The New Jersey Board of Public Utilities also expanded eligibility for their Universal Service Fund, a program that provides credit so low-income customers do not have a high energy burden-- meaning that they spend no more than 6% of their annual income on energy. Previous income limits required that applicants make 185% or less of the Federal Poverty Line (FPL), while new income limits say that applicants can make up to 400% of the FPL and still be eligible.
Minnesota, which scored 4/5 stars on the EvictionLab COVID-19 housing policy scorecard, had a phased relaxation of their eviction moratorium, with households with pending rental assistance applications remaining protected from eviction until June 2022. Minnesota also had a docket in their PUC that prevented utility shutoffs until August 2nd 2021, which also prohibited any related late fees, service charges, reconnection fees, and reporting of credit to agencies.
Recently, Minnesota enacted the Energy Conservation and Optimization Act (ECO) which includes updates to the State’s Conservation Improvement Program (CIP), including funds to help with pre-weatherization upgrades in low-income households, such as dealing with mold and asbestos, and an increase to the minimum spending requirement for low-income CIP programs. Weatherization in these homes will ultimately lead to greater energy affordability, along with Minnesota’s other initiatives.
There are a few states who have distributed the federal rental assistance money more effectively, including Illinois, which has distributed $252 million of the $500 million they were granted, paying an average of $8,850 to each household granted assistance and up to $25,000 for landlords depending on how much income they lost. The Illinois Housing Development Authority achieved such efficient fund distribution due to in-house “centralized, assembly-line model of processing applications in-house” and outside support with case management and reaching applicants by nonprofit partners.

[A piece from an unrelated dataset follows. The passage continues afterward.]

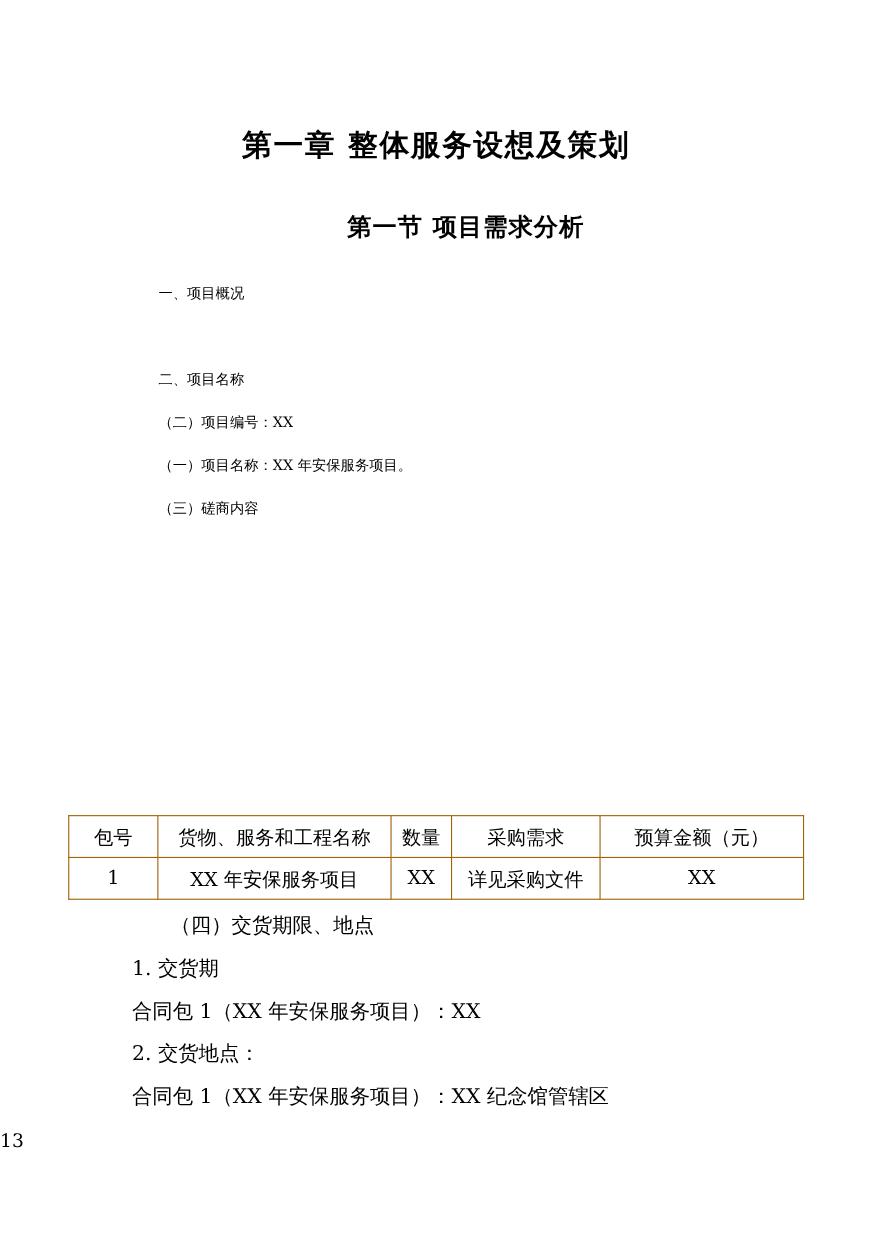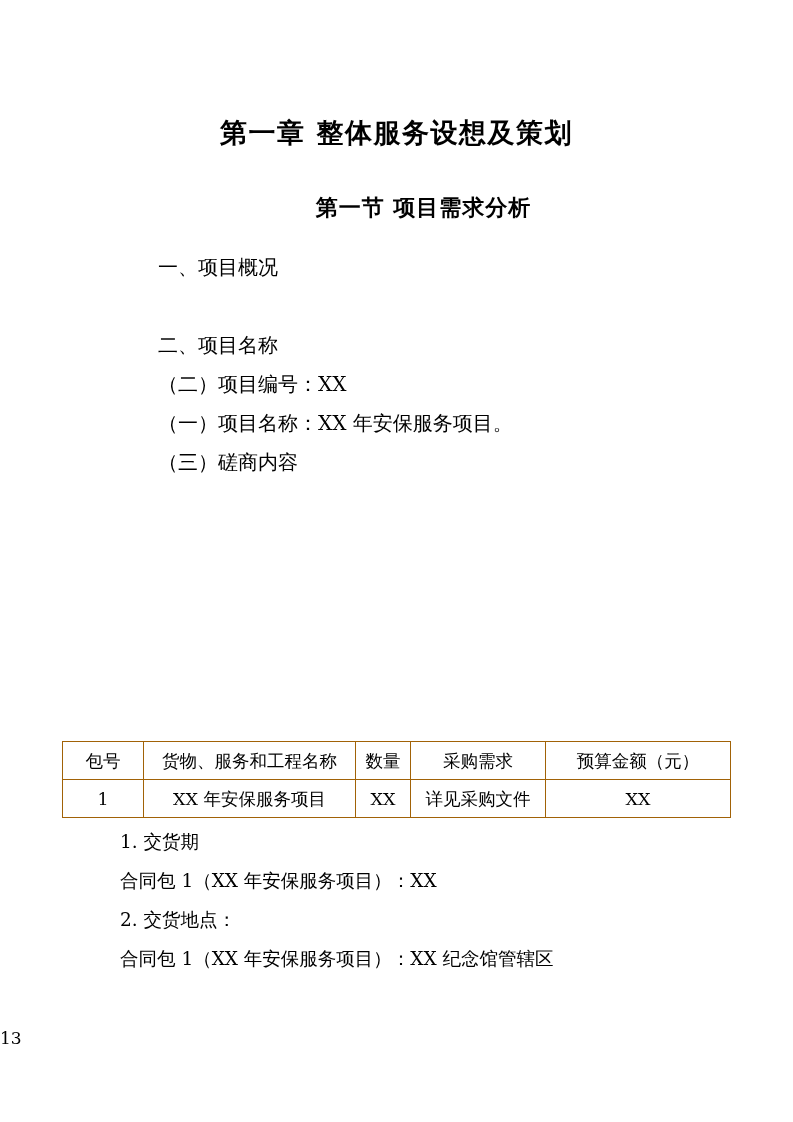"一、项目概况" .body-col { font-size: 20px -> 13px }
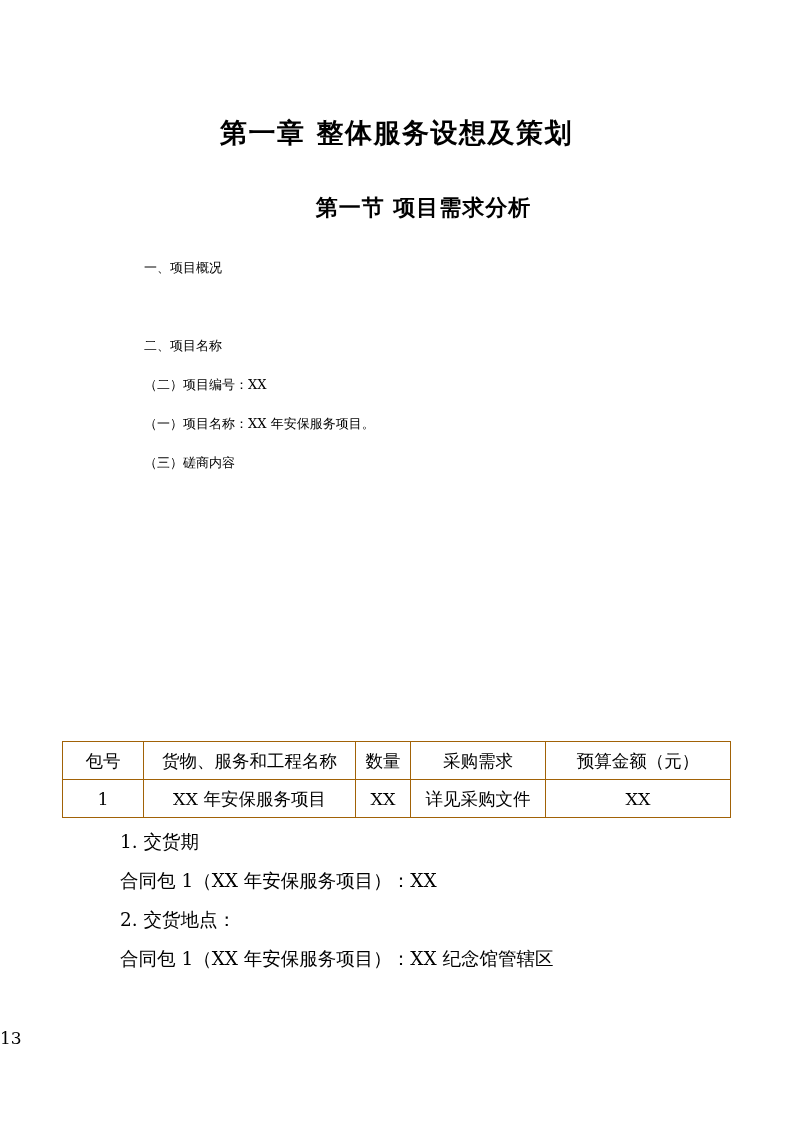"（四）交货期限、地点" p.para { html: none -> <p>（四）交货期限、地点</p> }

The pandemic showed a glimpse of transformative policies that are needed not only during a public health crisis, but before and after. Additional assistance money may eventually run out and moratoriums may end, but the pandemic continues to be a problem. Expedited distribution of rental assistance and the reimposing of eviction and shutoff moratoria will be key, along with continuing to evaluate the details of these policies that keep people in their homes and with access to energy, to create a future where housing and energy are treated as human rights.
About the Author
Lizzie Avila is one of the summer 2021 Schneider Fellows at the NRDC working with Energy Efficiency for All in the Midwest. She is a rising junior at Stanford University studying Earth Systems and Urban Studies. During her time at the NRDC, Lizzie has worked on projects tracking COVID-19 related shutoff and eviction related policies, researching public utility commission reform, and working on a rate case with the Missouri EEFA coalition. After college, she hopes to pursue environmental law and work as a litigator at an environmental advocacy group. In her free time, Lizzie loves backpacking, reading fantasy novels, baking, and crossword puzzles.